Print, exactly as written, the line containing "Wheat Starch - 100" and every line after it, ending with the final line of the data below.

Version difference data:

BEGIN

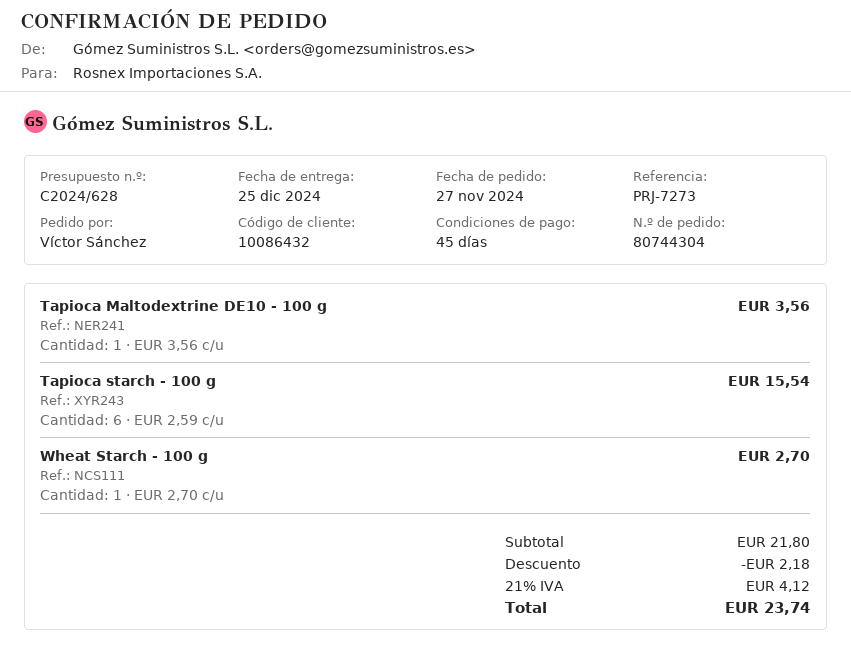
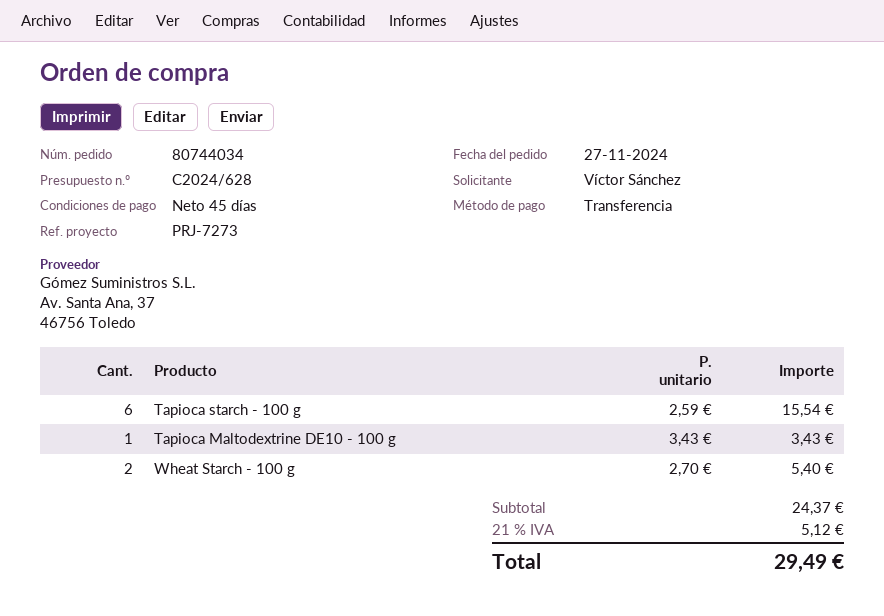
order number: 80744304 -> 80744034
Tapioca Maltodextrine DE10 - 100 g: 1 x 3.56 = 3.56 -> 1 x 3.43 = 3.43
Wheat Starch - 100 g: 1 x 2.70 = 2.70 -> 2 x 2.70 = 5.40
subtotal: 21.80 -> 24.37
discount: 2.18 -> none
tax: 21% = 4.12 -> 21% = 5.12
total: 23.74 -> 29.49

END

◆ THE COMPLETED TASK
Wheat Starch - 100 g: 1 x 2.70 = 2.70 -> 2 x 2.70 = 5.40
subtotal: 21.80 -> 24.37
discount: 2.18 -> none
tax: 21% = 4.12 -> 21% = 5.12
total: 23.74 -> 29.49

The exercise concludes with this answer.